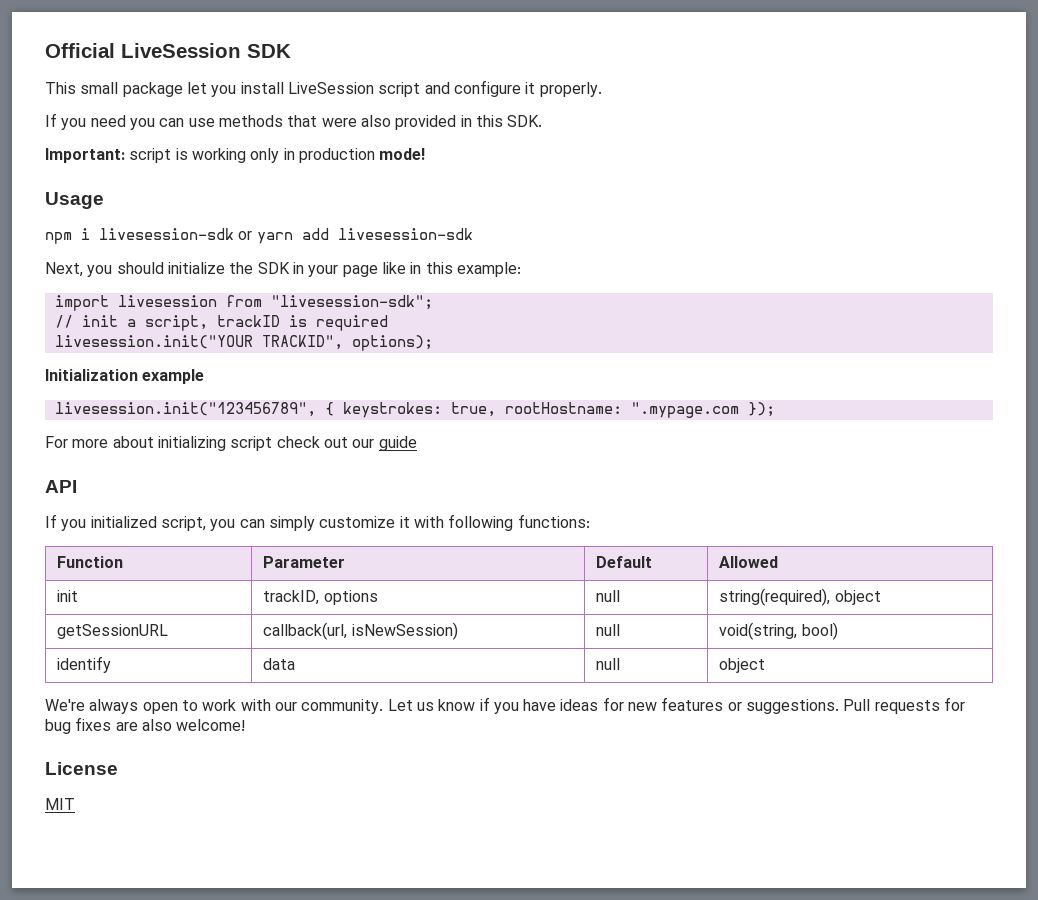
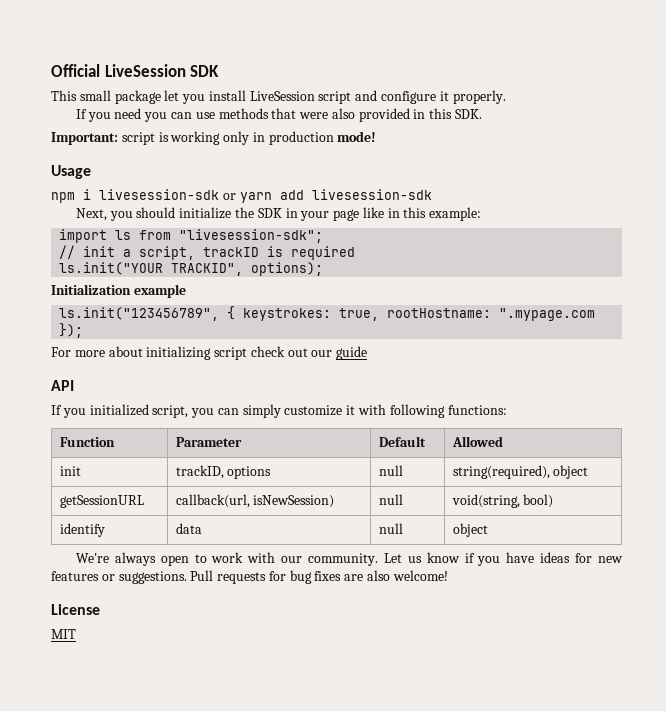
[117,295,217,307] livesession -> [115,230,132,240] ls
[54,335,253,349] livesession.init("YOUR -> [59,262,164,275] ls.init("YOUR
[54,402,316,417] livesession.init("123456789", -> [59,307,220,321] ls.init("123456789",

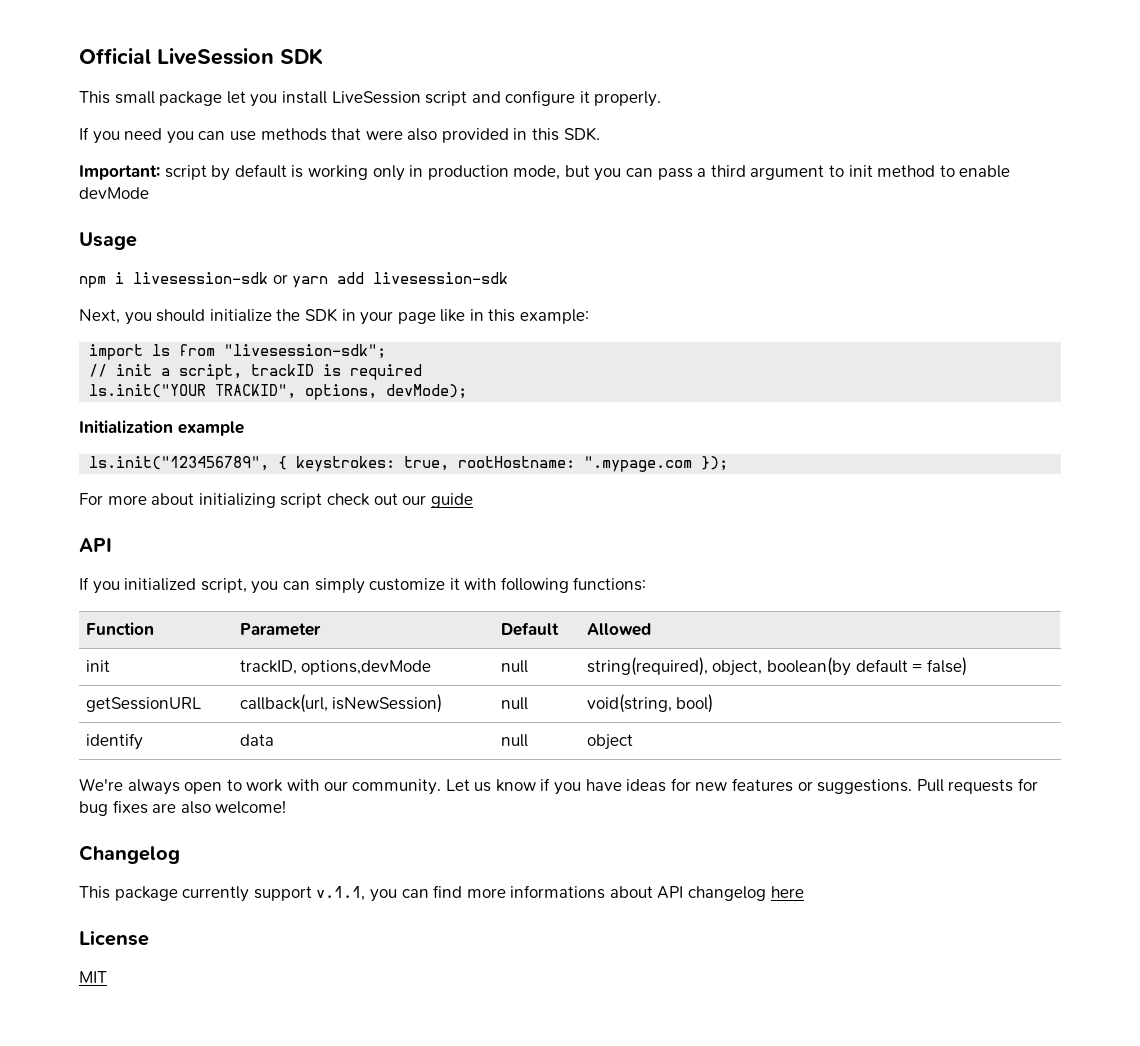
(155, 138) none -> [211,164,287,181] by default
[337,131,377,142] mode! -> [513,165,1011,181] [79,187,149,199] mode, but you can pass a third argument to init method to enable devMode
[251,262,324,276] options); -> [305,384,468,400] options, devMode);
[227,466,272,479] options -> [301,660,432,675] options,devMode
[553,465,589,479] object -> [712,657,967,676] object, boolean(by default = false)
(448, 575) none -> [79,845,180,864] [79,885,804,902] // Changelog // This package currently support v.1.1, you can find more informations about API changelog here

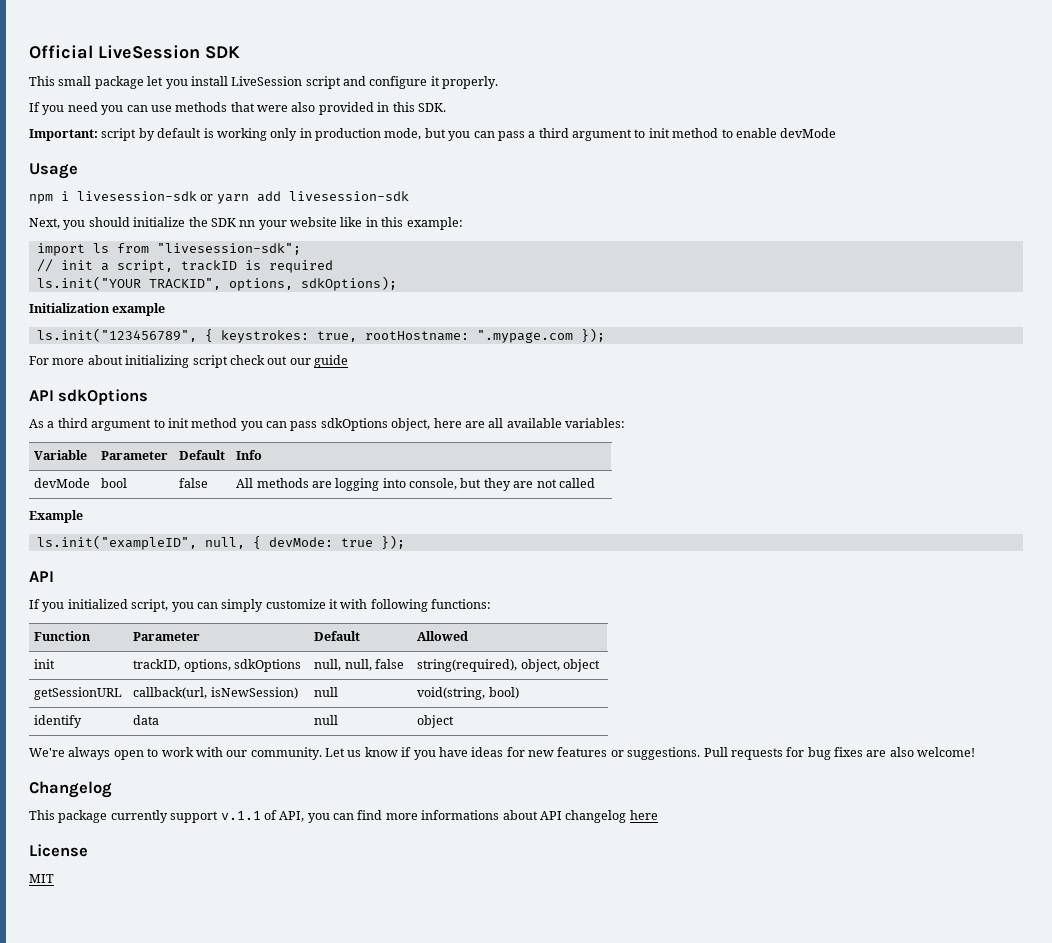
[341,309,436,325] in your page -> [239,217,337,230] nn your website
[386,384,468,399] devMode); -> [300,276,397,291] sdkOptions);
(473, 500) none -> [29,389,149,405] [29,418,625,431] [34,450,88,460] [101,451,169,460] [179,450,226,460] [236,450,263,460] [34,478,91,488] [101,478,128,488] [179,478,209,488] [236,478,595,491] [29,510,83,523] [36,535,405,550] // API sdkOptions // As a third argument to init method you can pass sdkOptions object, here are all available variables: // Variable | Parameter | Default | Info // devMode | bool | false | All methods are logging into console, but they are not called // Example // ls.init("exampleID", null, { devMode: true });
[301,660,432,675] [500,660,528,673] [586,657,967,676] options,devMode | null | string(required), object, boolean(by default = false) -> [183,659,301,672] [314,659,404,671] [417,659,600,672] options, sdkOptions | null, null, false | string(required), object, object
[316,886,366,901] v.1.1, -> [220,810,305,822] v.1.1 of API,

REQUIRED ACTION —
Scan the material for "none" and copy the lines that hold it.

RESPONSE BOX —
(155, 138) none -> [211,164,287,181] by default
(448, 575) none -> [79,845,180,864] [79,885,804,902] // Changelog // This package currently support v.1.1, you can find more informations about API changelog here
(473, 500) none -> [29,389,149,405] [29,418,625,431] [34,450,88,460] [101,451,169,460] [179,450,226,460] [236,450,263,460] [34,478,91,488] [101,478,128,488] [179,478,209,488] [236,478,595,491] [29,510,83,523] [36,535,405,550] // API sdkOptions // As a third argument to init method you can pass sdkOptions object, here are all available variables: // Variable | Parameter | Default | Info // devMode | bool | false | All methods are logging into console, but they are not called // Example // ls.init("exampleID", null, { devMode: true });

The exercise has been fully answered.